Walls & Lights, 6757 Santa Monica Blvd

January 2013 · Redling Fine Art, Los Angeles

Walls & Lights, 6757 Santa Monica Blvd, was the first exhibition produced after relocating my studio to Los Angeles, where I became aware of the constant alternation between the intense brightness of ever-present sunlight and the darkness of interiors designed to escape it. The exhibition was a temporary architectural intervention that also supported a group of cement “paintings” together with gum-bichromate prints made by recording the light emitted from a compact fluorescent spiral.

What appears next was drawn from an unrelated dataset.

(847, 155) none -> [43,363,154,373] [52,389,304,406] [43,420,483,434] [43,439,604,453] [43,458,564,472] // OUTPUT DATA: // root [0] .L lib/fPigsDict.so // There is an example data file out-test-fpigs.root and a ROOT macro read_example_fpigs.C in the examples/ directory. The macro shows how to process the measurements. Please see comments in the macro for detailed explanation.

Two freestanding walls were constructed within the gallery: one small wall set parallel to an existing wall, and a second spanning the width of the space while remaining separated from the gallery wall by a narrow opening. The larger wall divided the gallery into two spaces. The rear space was illuminated artificially, while the front space remained unlit except for daylight admitted through a clerestory cut into the existing front wall that concealed the storefront windows. Light entered the front gallery only through the clerestory and the narrow gap between the new wall and the existing structure.

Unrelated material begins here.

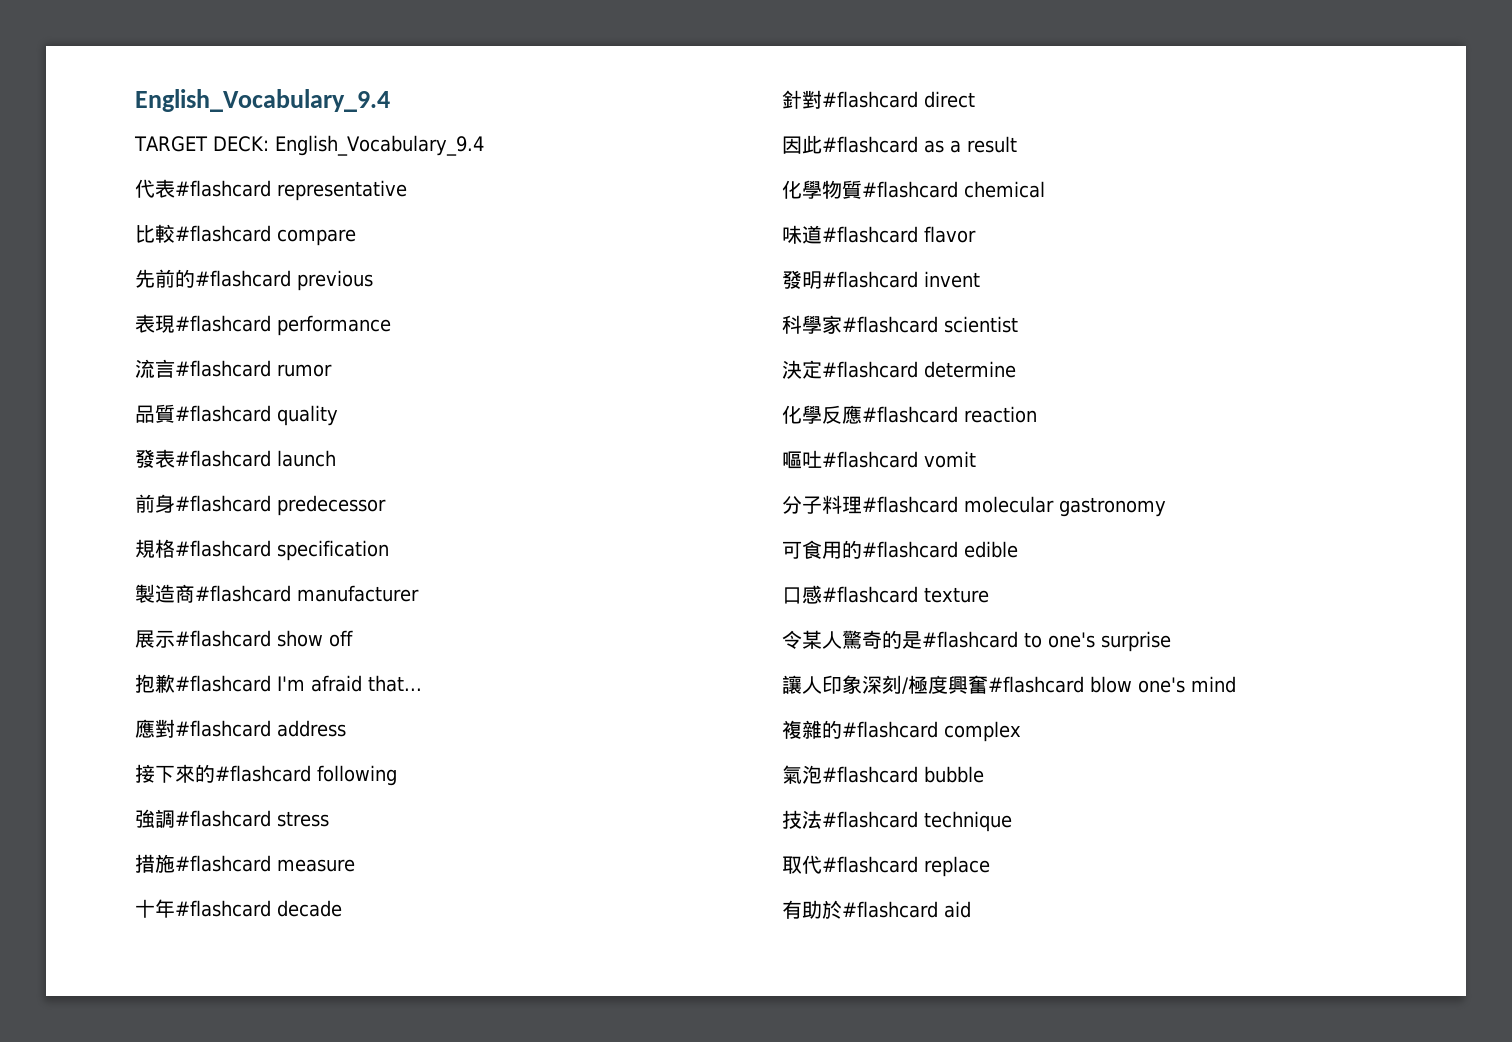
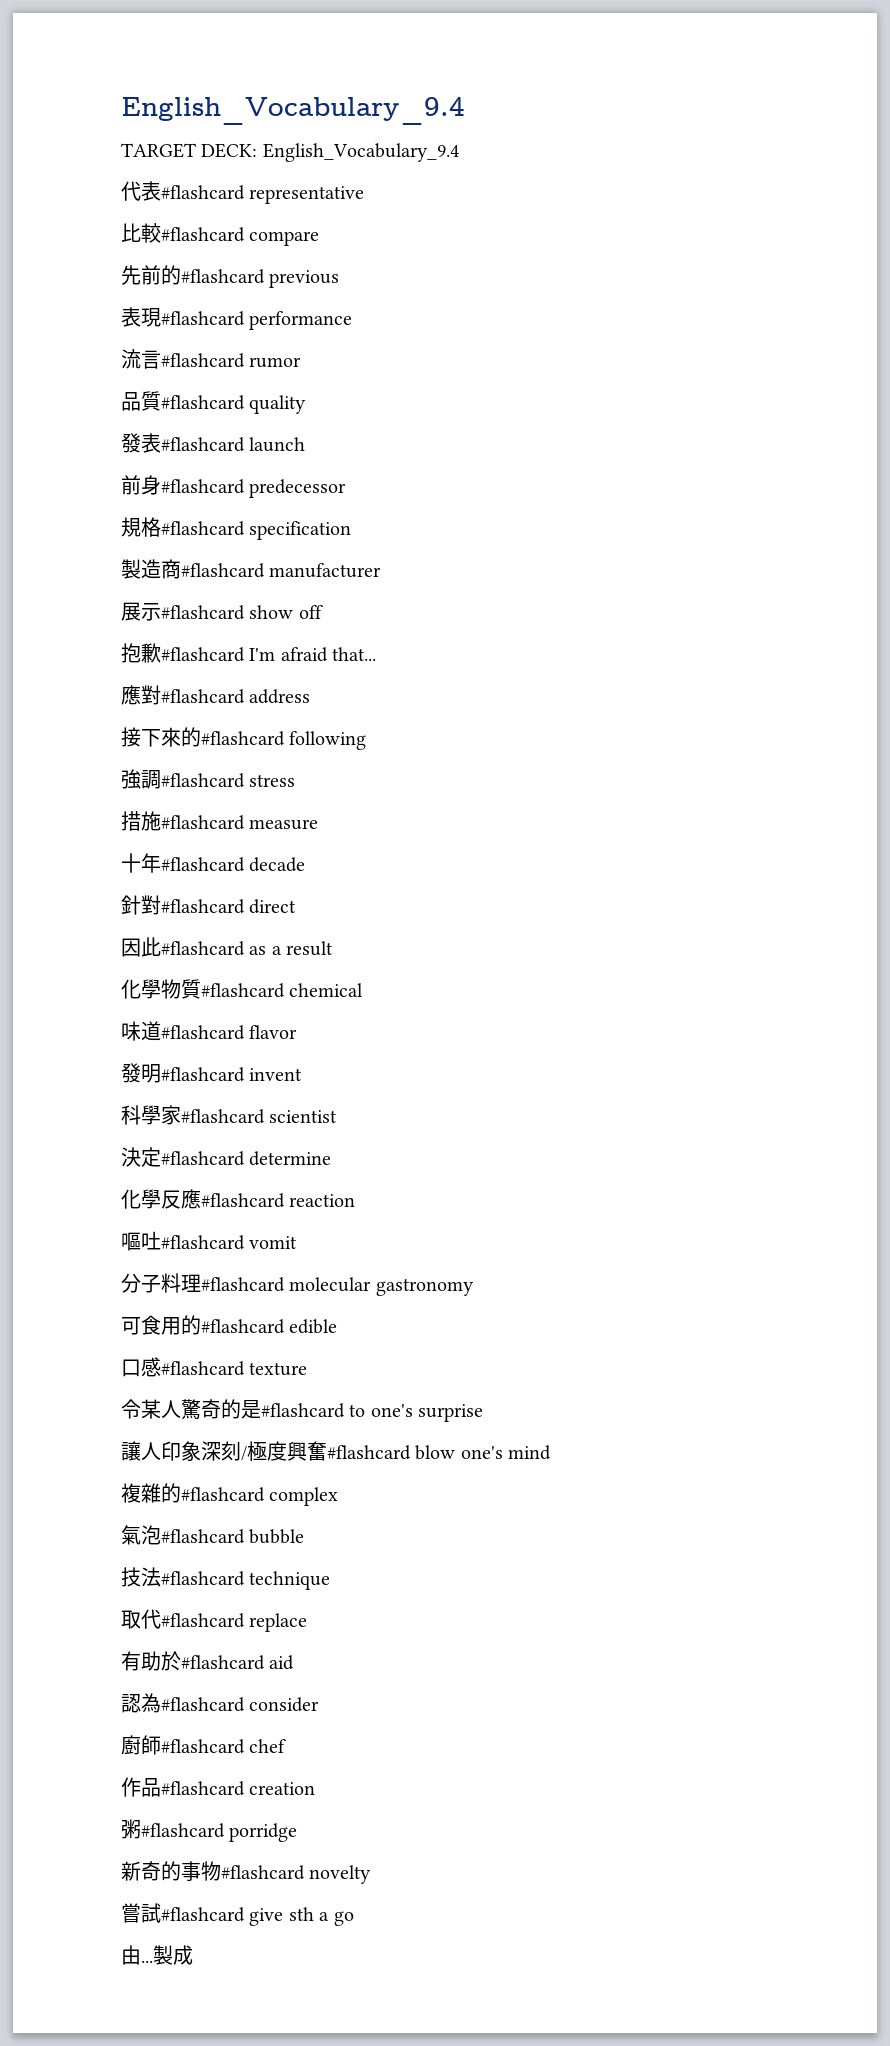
(971, 909) none -> [121,1693,320,1713] [121,1735,287,1755] [121,1777,316,1797] [121,1819,298,1842] [121,1861,372,1884] [121,1903,354,1926] [121,1945,193,1965] // 認為#flashcard consider // 廚師#flashcard chef // 作品#flashcard creation // 粥#flashcard porridge // 新奇的事物#flashcard novelty // 嘗試#flashcard give sth a go // 由...製成

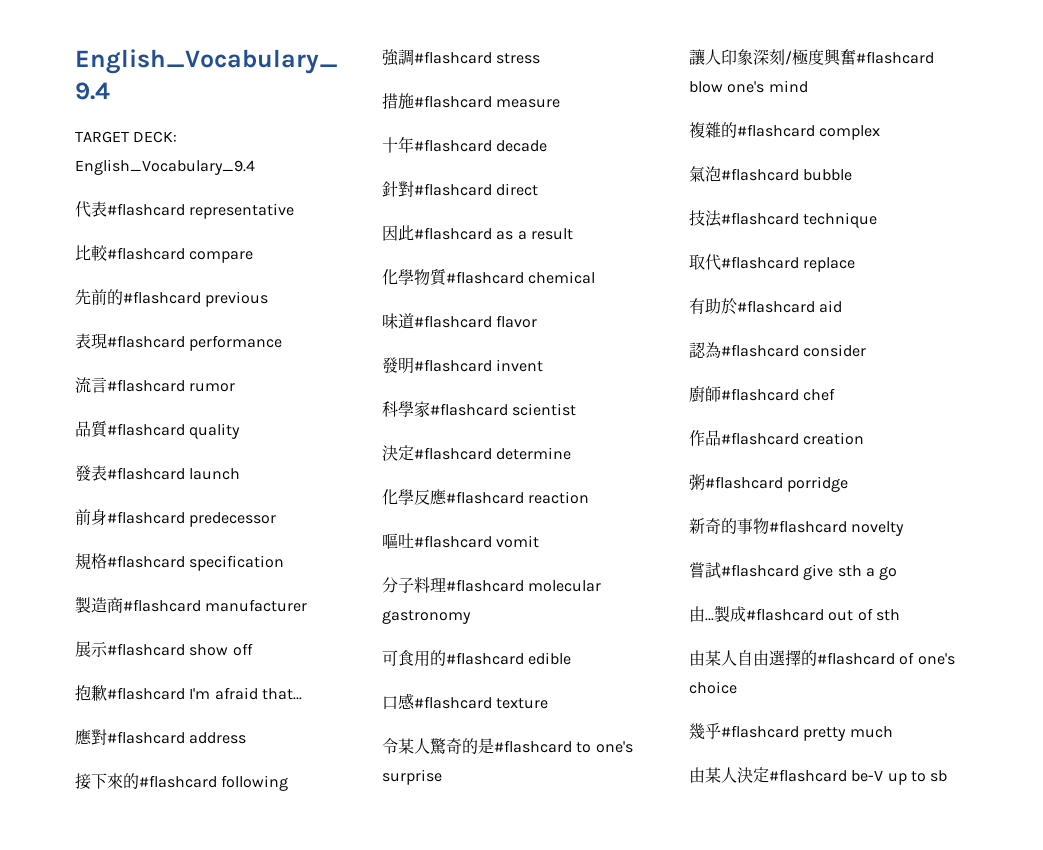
(193, 1955) none -> [746,608,900,621] [689,650,955,666] [689,681,737,694] [689,723,893,741] [689,767,948,785] #flashcard out of sth // 由某人自由選擇的#flashcard of one's choice // 幾乎#flashcard pretty much // 由某人決定#flashcard be-V up to sb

The title names the fundamental conditions of the exhibition — its walls, its light, and its duration. The constructed walls and clerestory recalled Brian O’Doherty/Patrick Ireland’s observation that the white cube retains the legacy of church architecture. The exhibition card carried only the title on one side and, on the reverse, a passage from Abbot Suger, who oversaw the reconstruction of the Abbey of Saint-Denis and its windows. This was the exhibition’s sole accompanying text.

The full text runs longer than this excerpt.